AMESH ADALJA: It's a simple biological fact that when you have a more contagious variant and you have a population that's not fully vaccinated, where we've got pockets of unvaccinated individuals who don't even have natural immunity, you're going to see cases go up. And I think that's something we're going to have to watch for.
But you have to remember that what we did with the vaccine was prioritize it to high risk individuals, those above the age of 65. So while we may see cases from the delta variant, I think that's invariable that we're going to see them, they're not necessarily going to translate into hospitals in crisis, because we've successfully decoupled cases from hospitalizations through the use of the vaccine. And when you look even at states that don't have high enough vaccine rates, if you look at their 65 and up rate of vaccination, it's usually the majority of those individuals.
So I'm less worried about it crushing hospitals. I think this is something we have to watch. And I think it can be corrected by just getting more people vaccinated. But I don't think it's going to be of the same flavor as prior surges because of our vaccine.
ADAM SHAPIRO: Doctor, the news coming out of Japan about lifting the state of emergency ahead of the Olympics, any advice for them or for people who might be athletes who might be going to the Olympics?
AMESH ADALJA: The best way to keep the Olympics safe is to have as many people fully vaccinated there as possible. There are a lot of mitigation efforts that have been put into place, with people not allowed to come there from outside of Japan if they're not participating in the Olympics, high vaccination rates, a lot of social distancing and bubbling. And we've got lessons from the National Basketball Association, the NHL, to see how this can be done safely. So I do think it can be done safely. You just have to have mitigation measures in place and you have to rely heavily on the vaccine to try and limit the disruption that the virus causes to the Games.
SEANA SMITH: If you're an athlete headed over there, would you have any reservations about participating in the Games right now?
AMESH ADALJA: No. No, I wouldn't. I would try to make sure that I had full that full vaccination status and that I followed all of the recommendations about staying in a bubble, making sure that I was social distancing and doing everything I could to be able to participate in the Olympics. And this is something I think that we can do safely and hopefully will go on without any kind of interruption.

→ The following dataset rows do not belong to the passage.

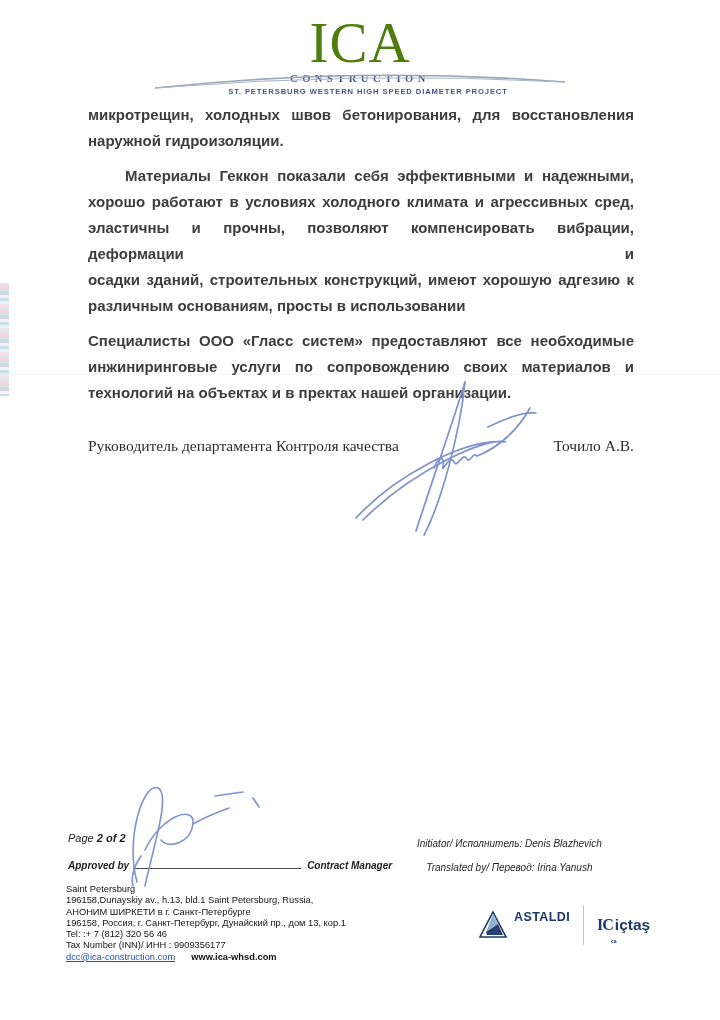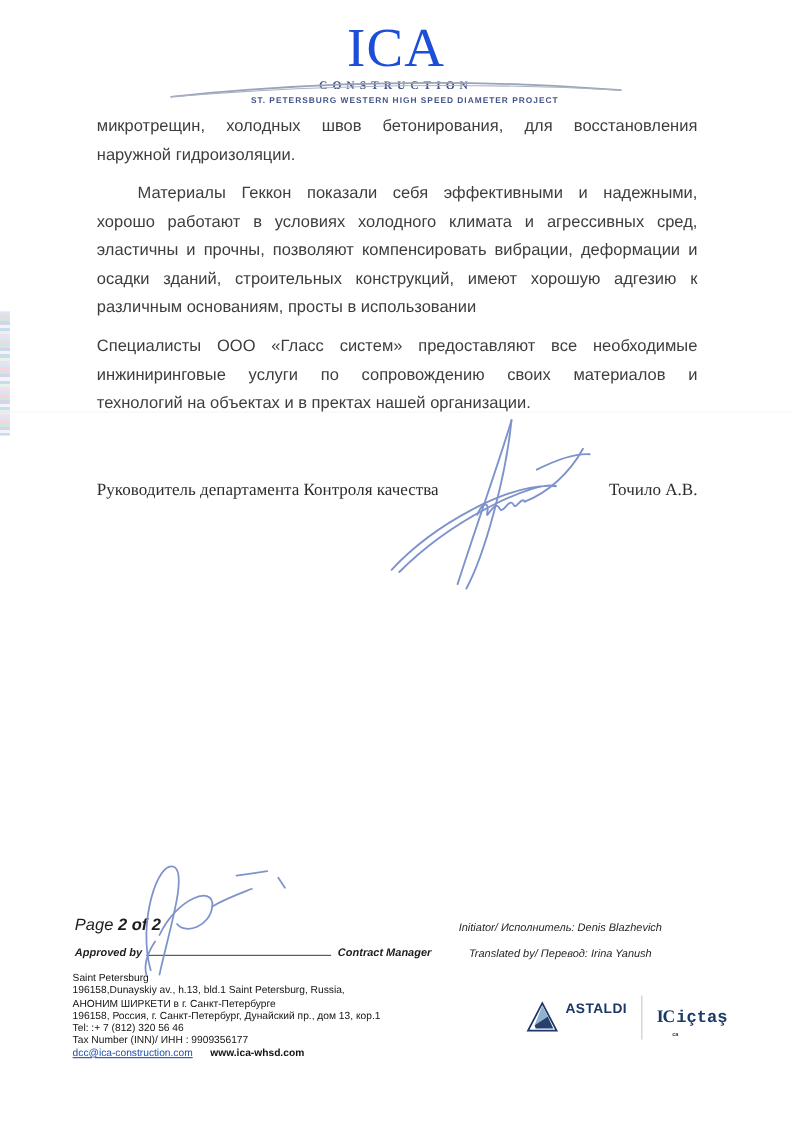"ICA" .logo-name { color: #1d4ed8 -> #4d7c0f; font-size: 50px -> 57px }
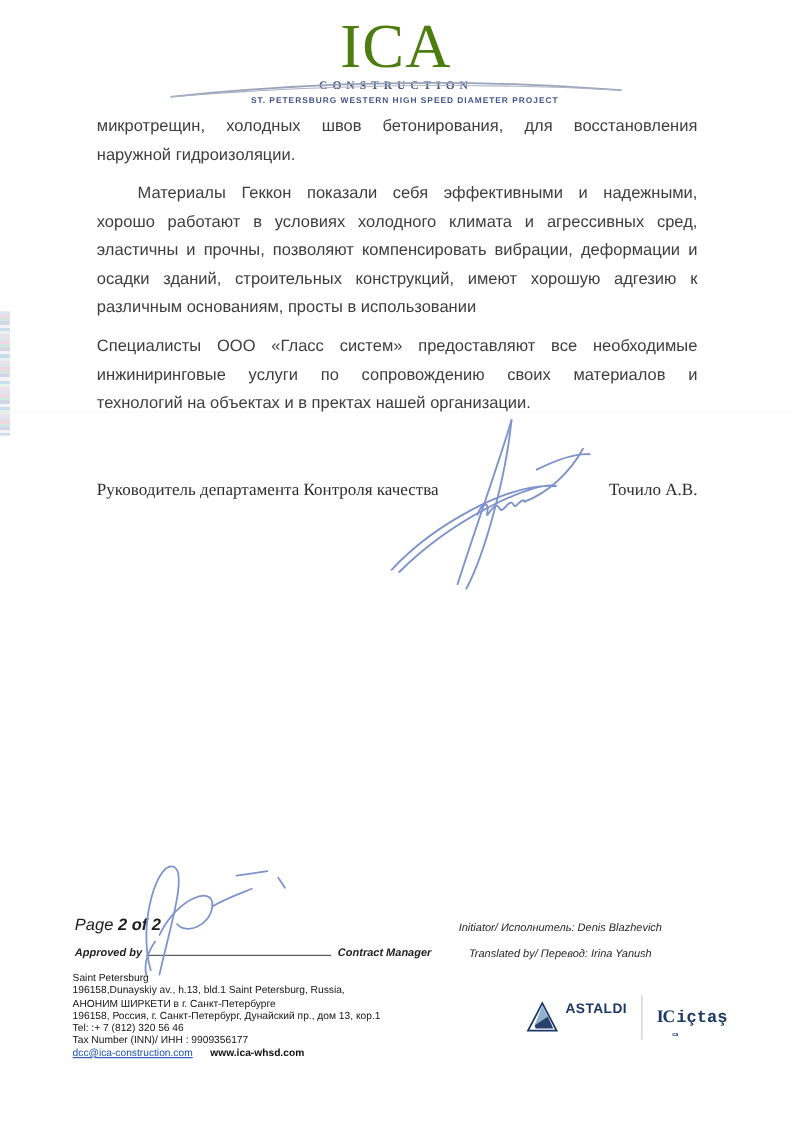"микротрещин, холодных швов" .para { font-weight: none -> bold }
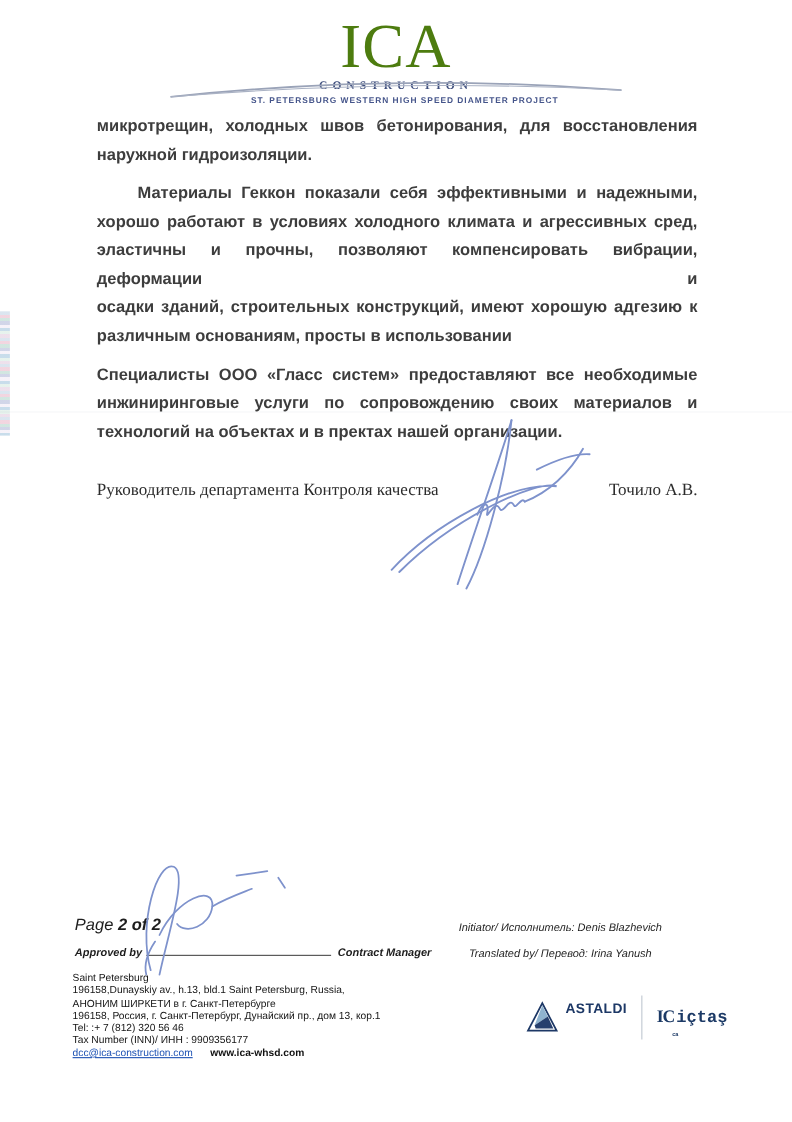"Page 2 of 2" .page-line { font-size: 15px -> 11px }
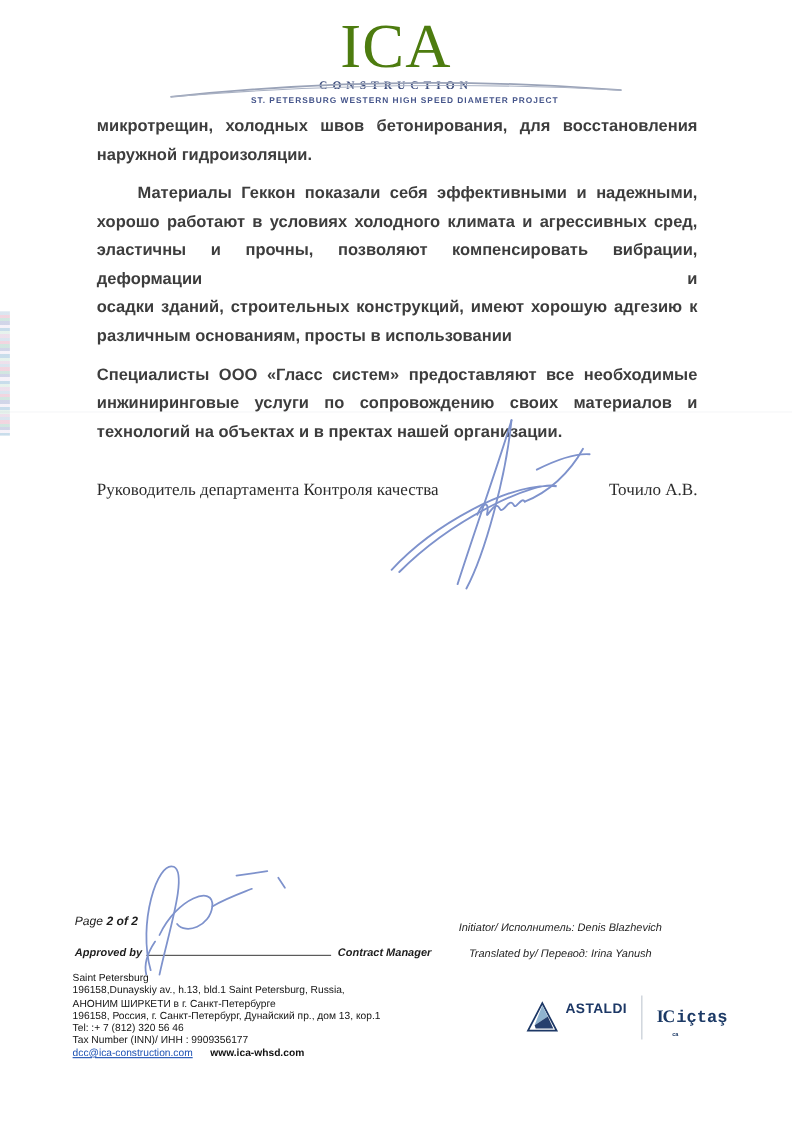"içtaş" .ictas-text { font-family: Liberation Mono, monospace -> none }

ADAM SHAPIRO: You know, back in our own borders when we talk about different kinds of viruses, we haven't talked a lot about the flu. But now that we're all getting back out and everything is opening up, is there any concern that as people drop masks we'll see a resurgence of the things that used to get us?

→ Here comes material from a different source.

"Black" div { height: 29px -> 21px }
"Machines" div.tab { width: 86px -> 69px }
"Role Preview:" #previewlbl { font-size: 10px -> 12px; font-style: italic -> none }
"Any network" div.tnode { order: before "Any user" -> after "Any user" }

AMESH ADALJA: We're already seeing that. We know that those masks and social distancing and handwashing not only stop COVID-19 transmission, but they stop many other respiratory viruses. And in the last couple of weeks, I myself in the hospital have been seeing cases of patients with other respiratory viruses. You're seeing more respiratory viruses in the community. The CDC put out an advisory on respiratory syncytial virus, or RSV, occurring in the South.
So this is something we're going to see. And I think it's a sign of normalcy that you're getting people socially interacting. So those viruses didn't disappear, they're going to come back. Hopefully we'll be able to handle them. And you might see people going back to masks when they're in crowded and congregated places because they don't want to get those viruses either, because they saw some benefit with not having a common cold for a year.
SEANA SMITH: Dr. Amesh Adalja, always great to speak with you. Senior Scholar at Johns Hopkins Center for Health Security.